Hammer was charged Sept. 16 in the killing of Price, a 31-year-old mother of three outside a suspected drug house in south Compton early Sept. 14. His arraignment was scheduled for Tuesday. He was being held without bail at Twin Towers jail.
Detectives allege that Hammer and others opened fire from the frontyard at Price, a passenger in a white SUV. Merriman said investigators now believe that Price and her companion might have been just driving by, contrary to earlier reports that an argument had preceded the shooting.
Price has been described by friends and family as a devoted mother who co-owned a beauty salon and worked as a nurse. She had moved to a new house in Corona last year. Her death, one among several hundred homicide deaths in Los Angeles County so far this year, has sparked protests and drawn national attention to Compton.
Implicated in the crime, police said, are the Southside Crips, a long-standing Compton gang of about 150 members, nearly all black.
The racial makeup of Los Angeles County street gangs is reinforced by the culture of prisons, in which inmates commonly divide themselves along color lines, Rhambo said — blacks with blacks, Latinos with Latinos.
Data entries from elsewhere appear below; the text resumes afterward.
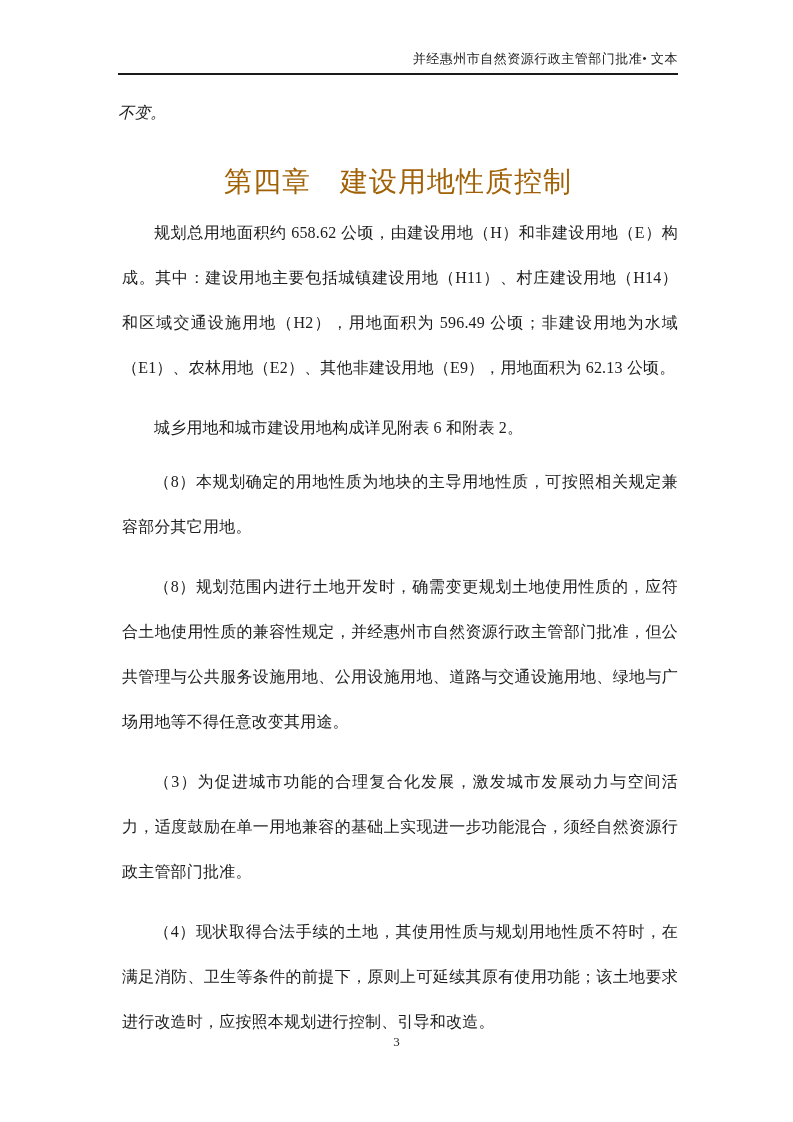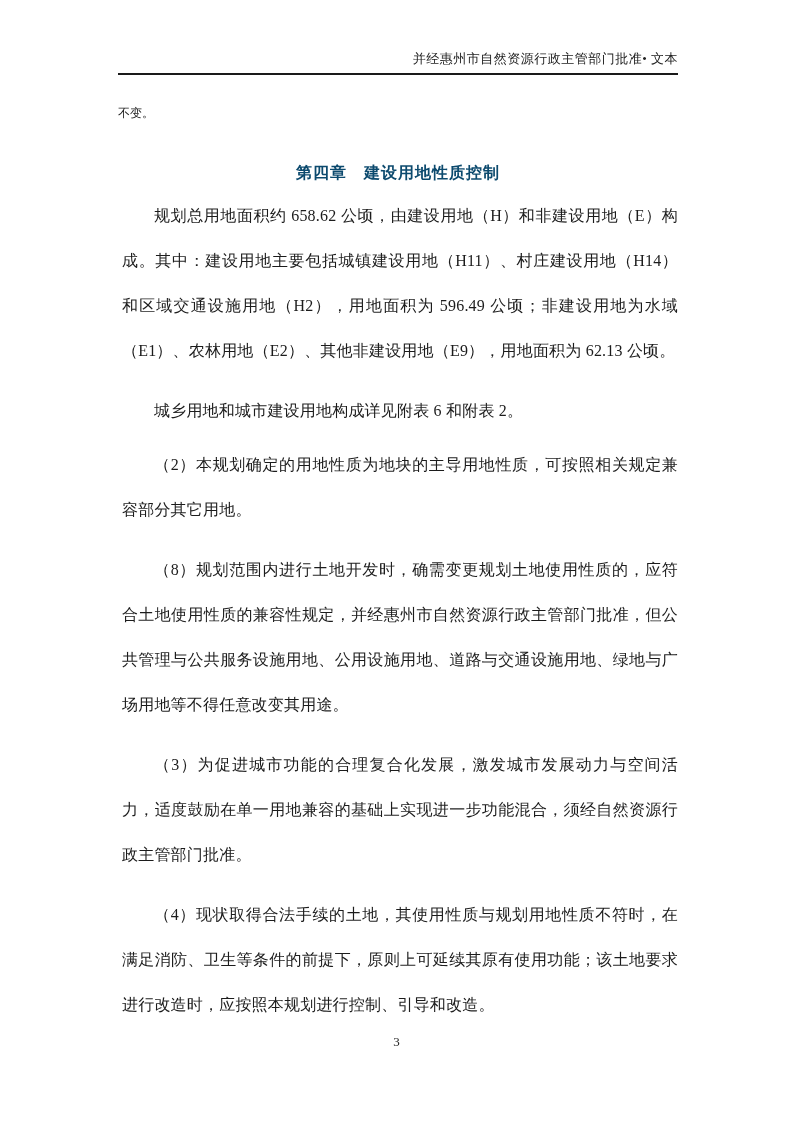"不变。" .carryover { font-size: 12px -> 16px; font-style: none -> italic }
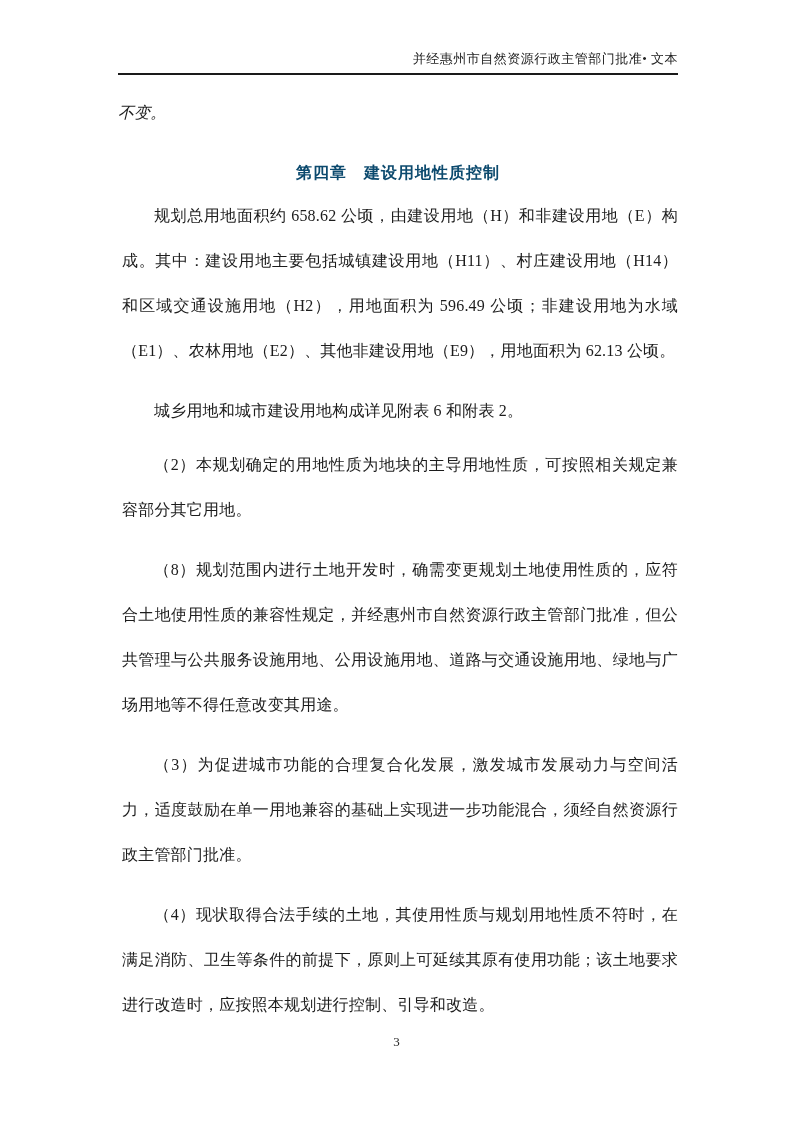"第四章 建设用地性质控制" .chapter-title { color: #0c4a6e -> #a16207; font-size: 16px -> 28px; font-weight: bold -> normal }
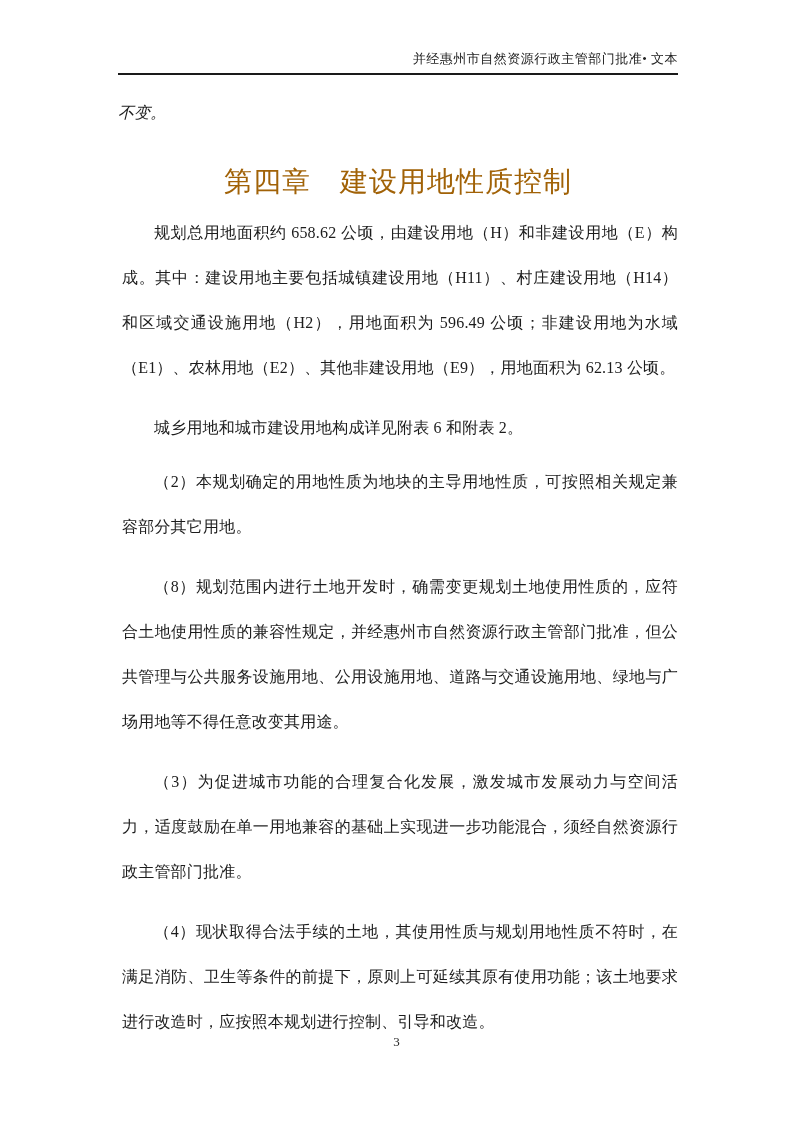"（2）本规划确定的用地性质为地块的主导用地性质，可按照相关规定兼容部分其它用地。" p.para { text: 2 -> 8 }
When whites enter the mix on the streets, Rhambo said, it's more common to see them join Latino gangs.
Exactly how closely Hammer was tied to the Crips is unclear. Lt. Dan Rosenberg, who is overseeing the homicide investigation, played down the connection. "I believe he may have been hanging out with them," he said. "I don't know if he was an active gang member."
His comments reflect one law enforcement view that gang membership can be ambiguous. Between those men identified by police as hard-core gang members and those called associates lies a "significant gray area," Rhambo said. On the edges of gangs are people who are related to gang members, or who have been intimidated or coerced into cooperating.
There are also those who have left the gang, or who simply spend time with members. "You may hang out with them, but you may not caper with them, or even drink with them," Rhambo said. "But then the cops pick you up with them and you are lumped in."
"It's possible," Rosenberg said, that Hammer "just hangs out with the fellas."
Acquaintances of Hammer voiced similar thoughts. Rogelio Alberto Tovar, 22, who is friends with many Southside Crips, said Hammer could never have been a true member of the traditionally black gang because he is white. Compton resident Ramon Sanders, who met Hammer two years ago, agreed.
"I think he kicked it with Southside," Sanders said, but he didn't think Hammer was a member. "He just hung with them."
One friend, Rayshell Lee, disputed Hammer's alleged gang ties, saying that everyone who grows up in South Compton is going to end up being friendly with gang members.
"You're in Compton, and that's what's here," she said.
Hammer, 24, spent most of his life in the neighborhoods close to the crime scene. His grandparents left North Dakota for California in the 1950s, looking for better jobs and an escape from bitter winters. Two of their children, Hammer's uncle Dale Nelson and Hammer's mother Doreen Hammer, moved from the Lakewood-Bellflower area to an affordable house on Tichenor Street in Compton in 1980 when Aaron Hammer was about a year old. Hammer's father did not live with the family, the uncle said.